**What this task involves**
Write out every entry exactly as given, but omit the pictures.
──────── Given records
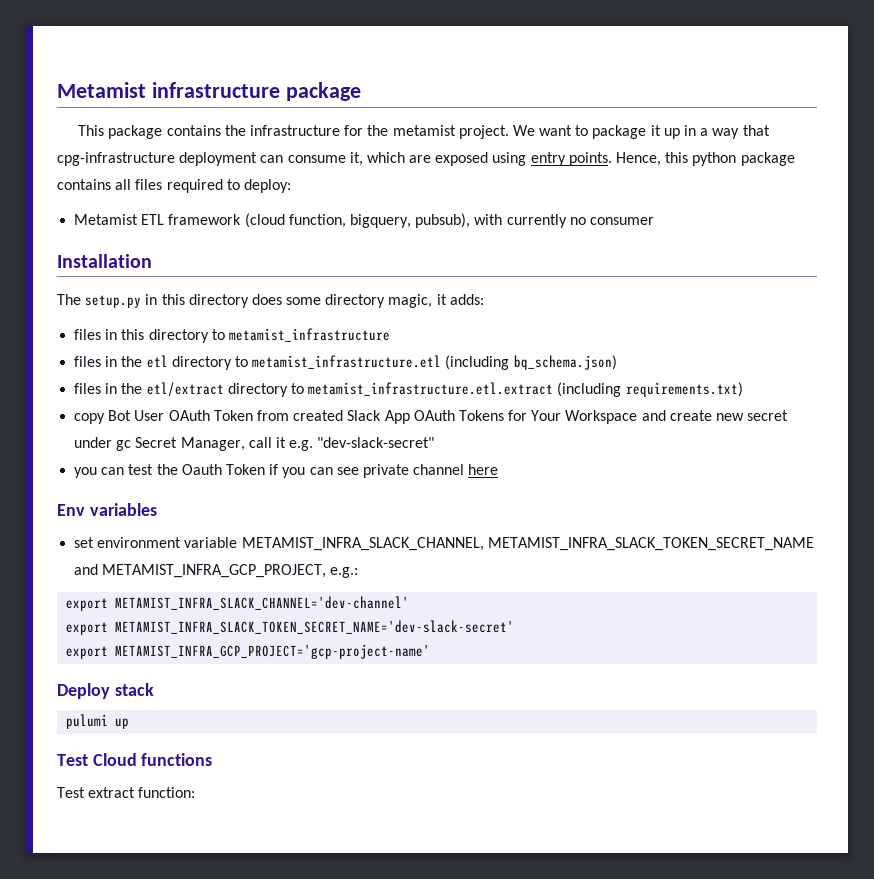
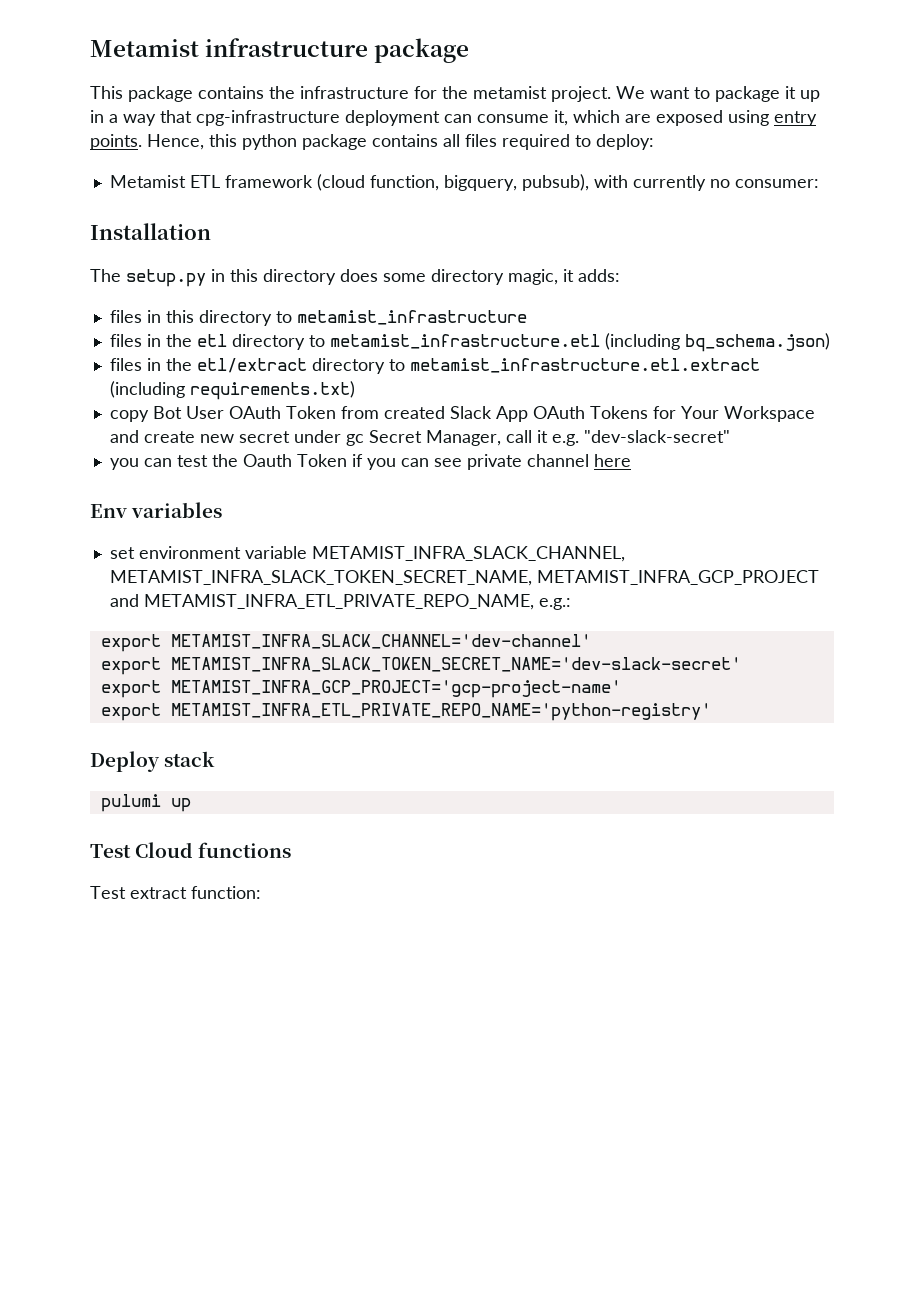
- Metamist ETL framework (cloud function, bigquery, pubsub), with currently no consumer
+ Metamist ETL framework (cloud function, bigquery, pubsub), with currently no consumer:
- set environment variable METAMIST_INFRA_SLACK_CHANNEL, METAMIST_INFRA_SLACK_TOKEN_SECRET_NAME and METAMIST_INFRA_GCP_PROJECT, e.g.:
+ set environment variable METAMIST_INFRA_SLACK_CHANNEL, METAMIST_INFRA_SLACK_TOKEN_SECRET_NAME, METAMIST_INFRA_GCP_PROJECT and METAMIST_INFRA_ETL_PRIVATE_REPO_NAME, e.g.:
+ export METAMIST_INFRA_ETL_PRIVATE_REPO_NAME='python-registry'

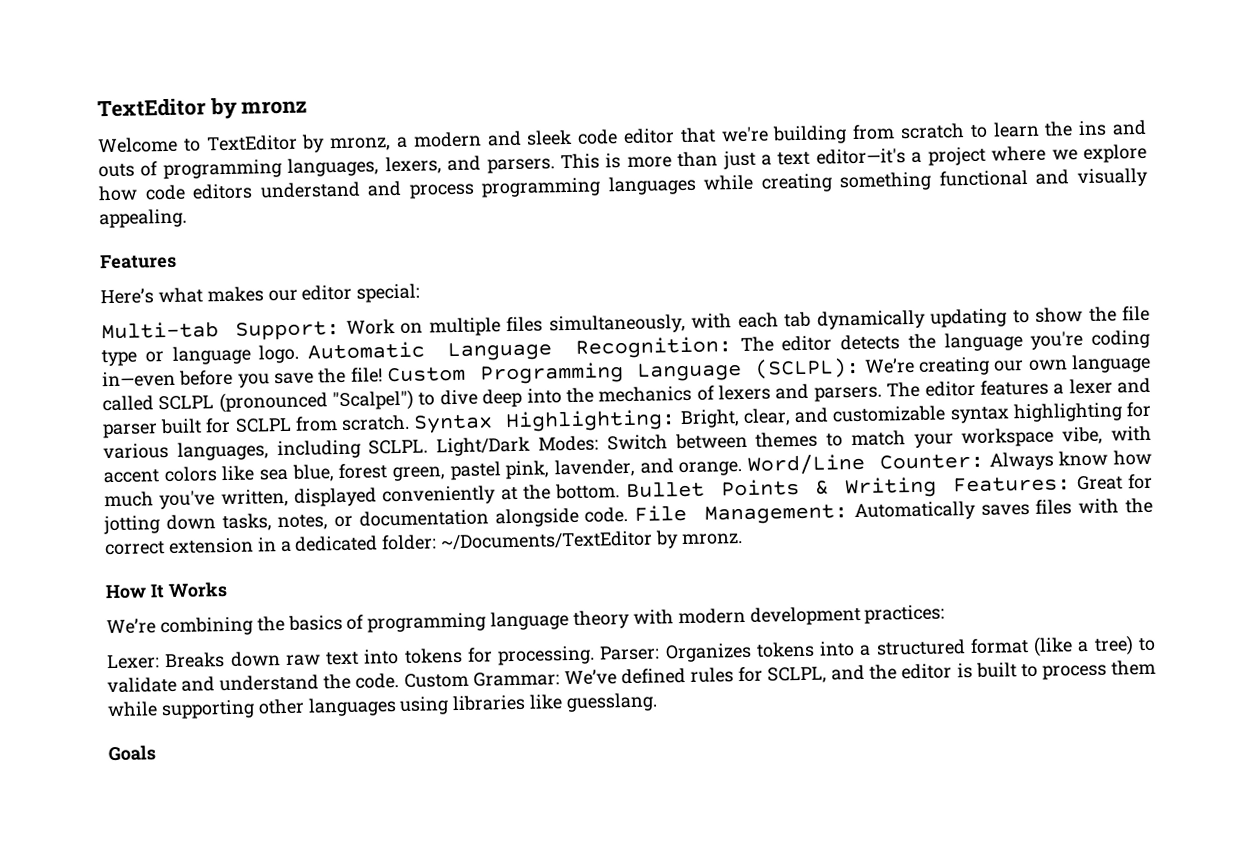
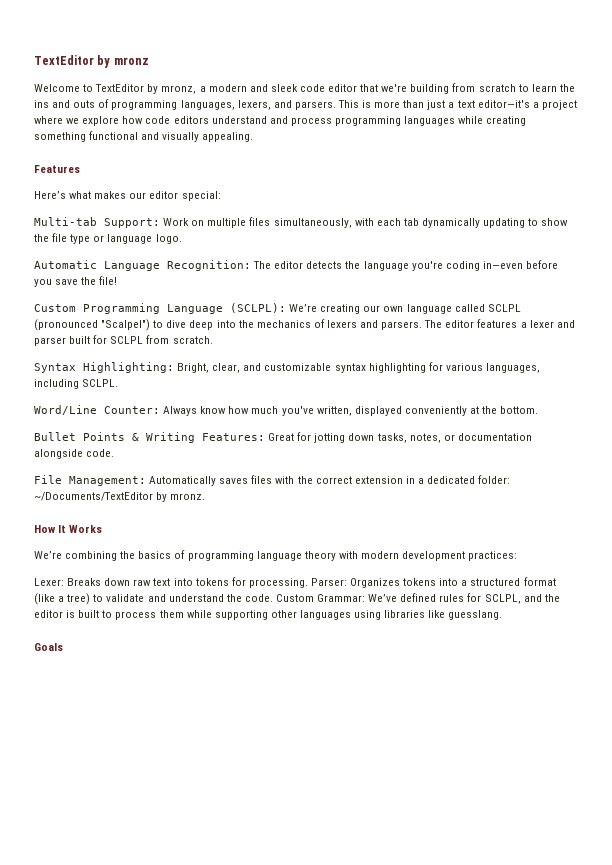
- Multi-tab Support: Work on multiple files simultaneously, with each tab dynamically updating to show the file type or language logo. Automatic Language Recognition: The editor detects the language you're coding in—even before you save the file! Custom Programming Language (SCLPL): We’re creating our own language called SCLPL (pronounced "Scalpel") to dive deep into the mechanics of lexers and parsers.
+ Multi-tab Support: Work on multiple files simultaneously, with each tab dynamically updating to show the file type or language logo.
+ Automatic Language Recognition: The editor detects the language you're coding in—even before you save the file!
+ Custom Programming Language (SCLPL): We’re creating our own language called SCLPL (pronounced "Scalpel") to dive deep into the mechanics of lexers and parsers.
- The editor features a lexer and parser built for SCLPL from scratch. Syntax Highlighting:
+ The editor features a lexer and parser built for SCLPL from scratch.
+ Syntax Highlighting:
- Bright, clear, and customizable syntax highlighting for various languages, including SCLPL. Light/Dark Modes: Switch between themes to match your workspace vibe, with accent colors like sea blue, forest green, pastel pink, lavender, and orange. Word/Line Counter:
+ Bright, clear, and customizable syntax highlighting for various languages, including SCLPL.
+ Word/Line Counter:
- Always know how much you've written, displayed conveniently at the bottom. Bullet Points & Writing Features:
+ Always know how much you've written, displayed conveniently at the bottom.
+ Bullet Points & Writing Features:
- Great for jotting down tasks, notes, or documentation alongside code. File Management:
+ Great for jotting down tasks, notes, or documentation alongside code.
+ File Management:

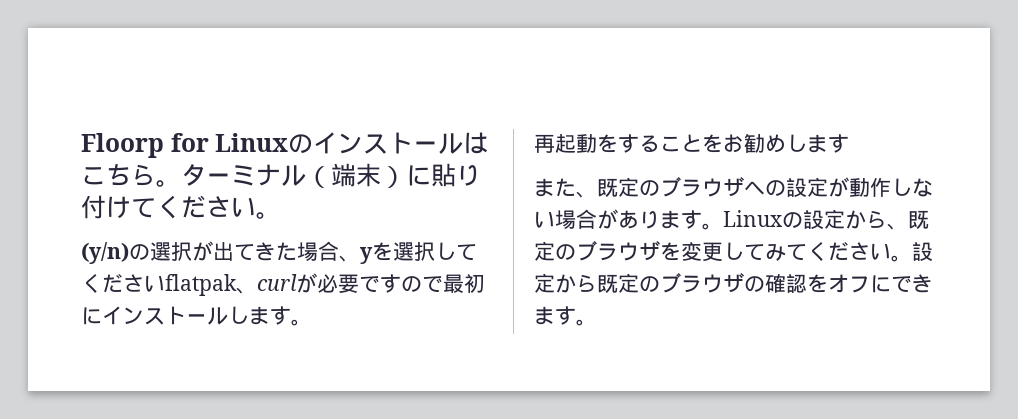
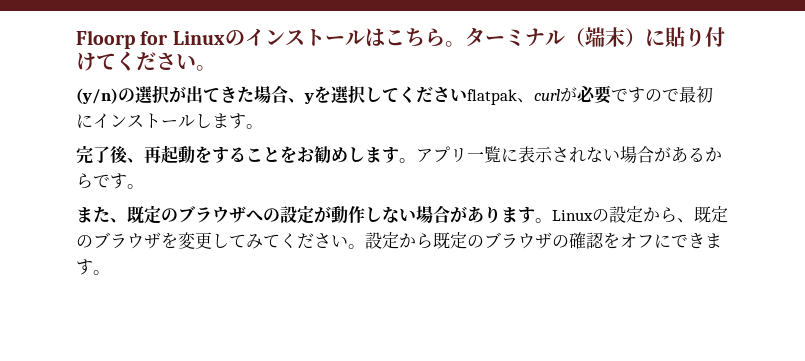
- 再起動をすることをお勧めします
+ 完了後、再起動をすることをお勧めします。アプリ一覧に表示されない場合があるからです。

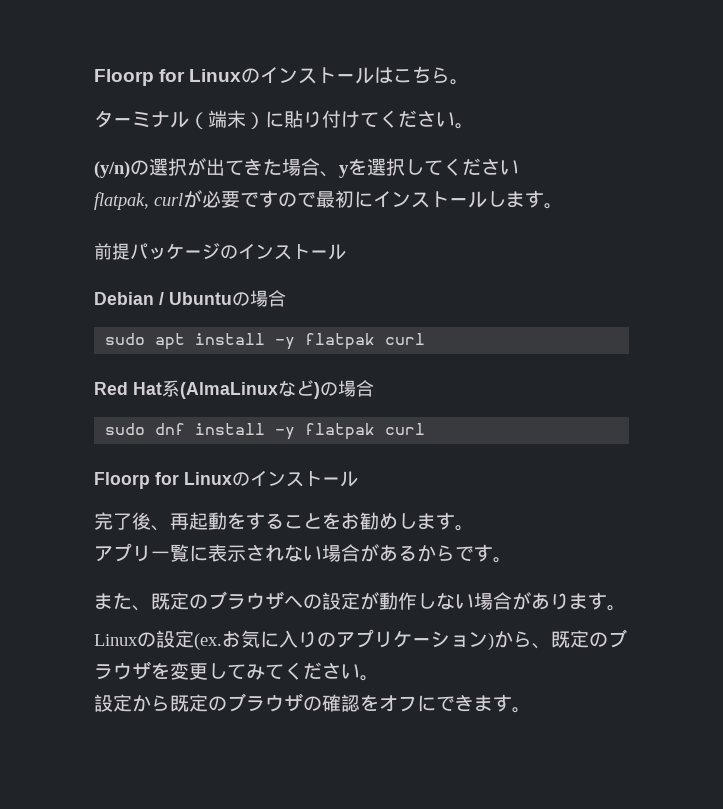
- Floorp for Linuxのインストールはこちら。ターミナル（端末）に貼り付けてください。
+ Floorp for Linuxのインストールはこちら。
+ ターミナル（端末）に貼り付けてください。
- (y/n)の選択が出てきた場合、yを選択してくださいflatpak、curlが必要ですので最初にインストールします。
+ (y/n)の選択が出てきた場合、yを選択してください
+ flatpak, curlが必要ですので最初にインストールします。
+ 前提パッケージのインストール
+ Debian / Ubuntuの場合
+ sudo apt install -y flatpak curl
+ Red Hat系(AlmaLinuxなど)の場合
+ sudo dnf install -y flatpak curl
+ Floorp for Linuxのインストール
- 完了後、再起動をすることをお勧めします。アプリ一覧に表示されない場合があるからです。
+ 完了後、再起動をすることをお勧めします。
+ アプリ一覧に表示されない場合があるからです。
- また、既定のブラウザへの設定が動作しない場合があります。Linuxの設定から、既定のブラウザを変更してみてください。設定から既定のブラウザの確認をオフにできます。
+ また、既定のブラウザへの設定が動作しない場合があります。
+ Linuxの設定(ex.お気に入りのアプリケーション)から、既定のブラウザを変更してみてください。
+ 設定から既定のブラウザの確認をオフにできます。

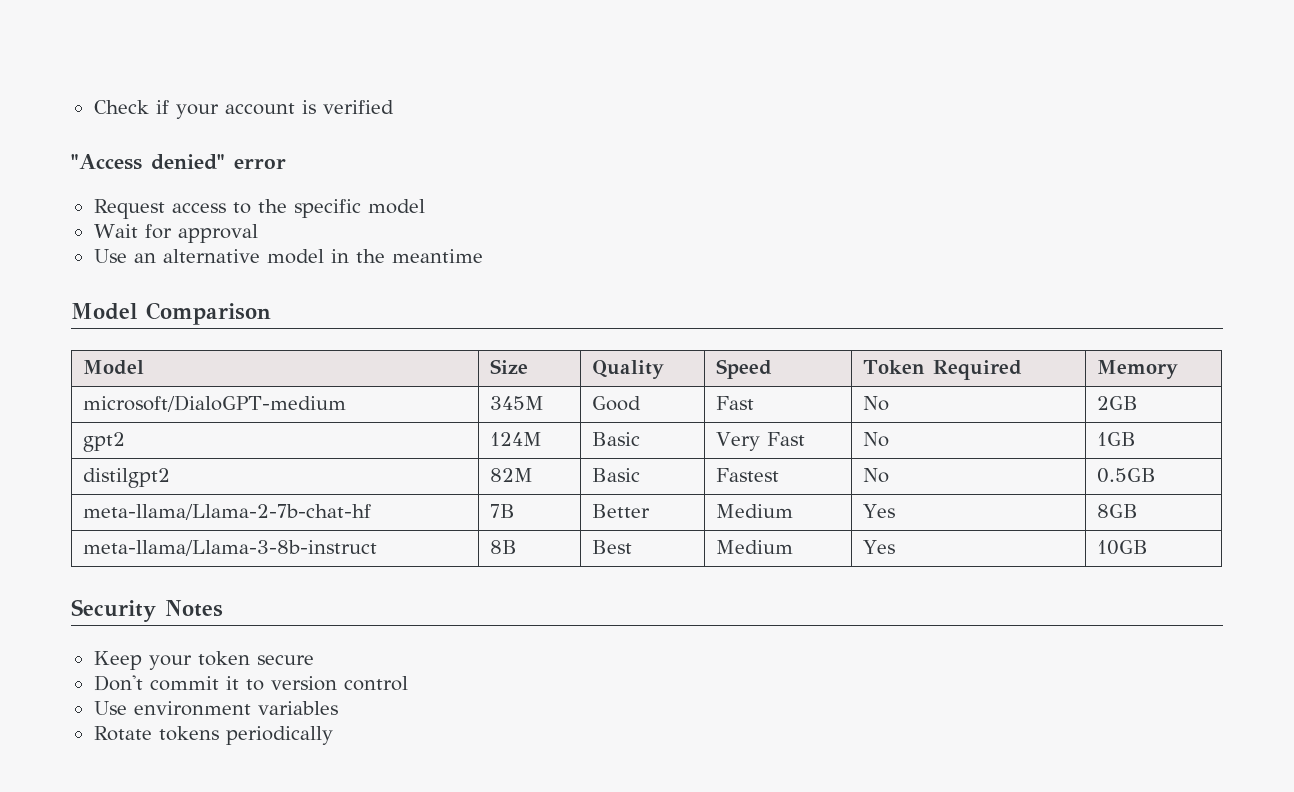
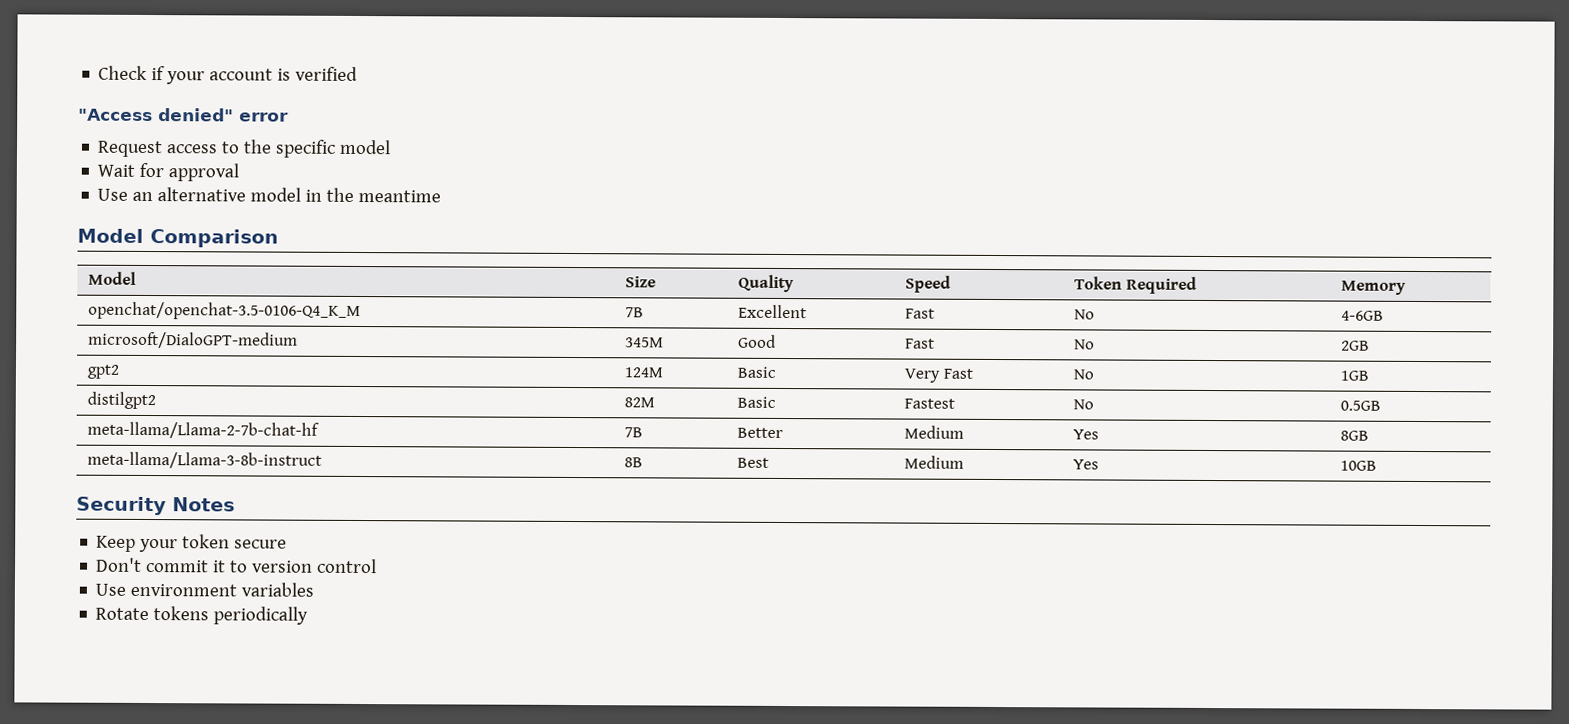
+ openchat/openchat-3.5-0106-Q4_K_M | 7B | Excellent | Fast | No | 4-6GB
────────────────
**Output of the task**
- Metamist ETL framework (cloud function, bigquery, pubsub), with currently no consumer
+ Metamist ETL framework (cloud function, bigquery, pubsub), with currently no consumer:
- set environment variable METAMIST_INFRA_SLACK_CHANNEL, METAMIST_INFRA_SLACK_TOKEN_SECRET_NAME and METAMIST_INFRA_GCP_PROJECT, e.g.:
+ set environment variable METAMIST_INFRA_SLACK_CHANNEL, METAMIST_INFRA_SLACK_TOKEN_SECRET_NAME, METAMIST_INFRA_GCP_PROJECT and METAMIST_INFRA_ETL_PRIVATE_REPO_NAME, e.g.:
+ export METAMIST_INFRA_ETL_PRIVATE_REPO_NAME='python-registry'

- Multi-tab Support: Work on multiple files simultaneously, with each tab dynamically updating to show the file type or language logo. Automatic Language Recognition: The editor detects the language you're coding in—even before you save the file! Custom Programming Language (SCLPL): We’re creating our own language called SCLPL (pronounced "Scalpel") to dive deep into the mechanics of lexers and parsers.
+ Multi-tab Support: Work on multiple files simultaneously, with each tab dynamically updating to show the file type or language logo.
+ Automatic Language Recognition: The editor detects the language you're coding in—even before you save the file!
+ Custom Programming Language (SCLPL): We’re creating our own language called SCLPL (pronounced "Scalpel") to dive deep into the mechanics of lexers and parsers.
- The editor features a lexer and parser built for SCLPL from scratch. Syntax Highlighting:
+ The editor features a lexer and parser built for SCLPL from scratch.
+ Syntax Highlighting:
- Bright, clear, and customizable syntax highlighting for various languages, including SCLPL. Light/Dark Modes: Switch between themes to match your workspace vibe, with accent colors like sea blue, forest green, pastel pink, lavender, and orange. Word/Line Counter:
+ Bright, clear, and customizable syntax highlighting for various languages, including SCLPL.
+ Word/Line Counter:
- Always know how much you've written, displayed conveniently at the bottom. Bullet Points & Writing Features:
+ Always know how much you've written, displayed conveniently at the bottom.
+ Bullet Points & Writing Features:
- Great for jotting down tasks, notes, or documentation alongside code. File Management:
+ Great for jotting down tasks, notes, or documentation alongside code.
+ File Management:

- 再起動をすることをお勧めします
+ 完了後、再起動をすることをお勧めします。アプリ一覧に表示されない場合があるからです。

- Floorp for Linuxのインストールはこちら。ターミナル（端末）に貼り付けてください。
+ Floorp for Linuxのインストールはこちら。
+ ターミナル（端末）に貼り付けてください。
- (y/n)の選択が出てきた場合、yを選択してくださいflatpak、curlが必要ですので最初にインストールします。
+ (y/n)の選択が出てきた場合、yを選択してください
+ flatpak, curlが必要ですので最初にインストールします。
+ 前提パッケージのインストール
+ Debian / Ubuntuの場合
+ sudo apt install -y flatpak curl
+ Red Hat系(AlmaLinuxなど)の場合
+ sudo dnf install -y flatpak curl
+ Floorp for Linuxのインストール
- 完了後、再起動をすることをお勧めします。アプリ一覧に表示されない場合があるからです。
+ 完了後、再起動をすることをお勧めします。
+ アプリ一覧に表示されない場合があるからです。
- また、既定のブラウザへの設定が動作しない場合があります。Linuxの設定から、既定のブラウザを変更してみてください。設定から既定のブラウザの確認をオフにできます。
+ また、既定のブラウザへの設定が動作しない場合があります。
+ Linuxの設定(ex.お気に入りのアプリケーション)から、既定のブラウザを変更してみてください。
+ 設定から既定のブラウザの確認をオフにできます。

+ openchat/openchat-3.5-0106-Q4_K_M | 7B | Excellent | Fast | No | 4-6GB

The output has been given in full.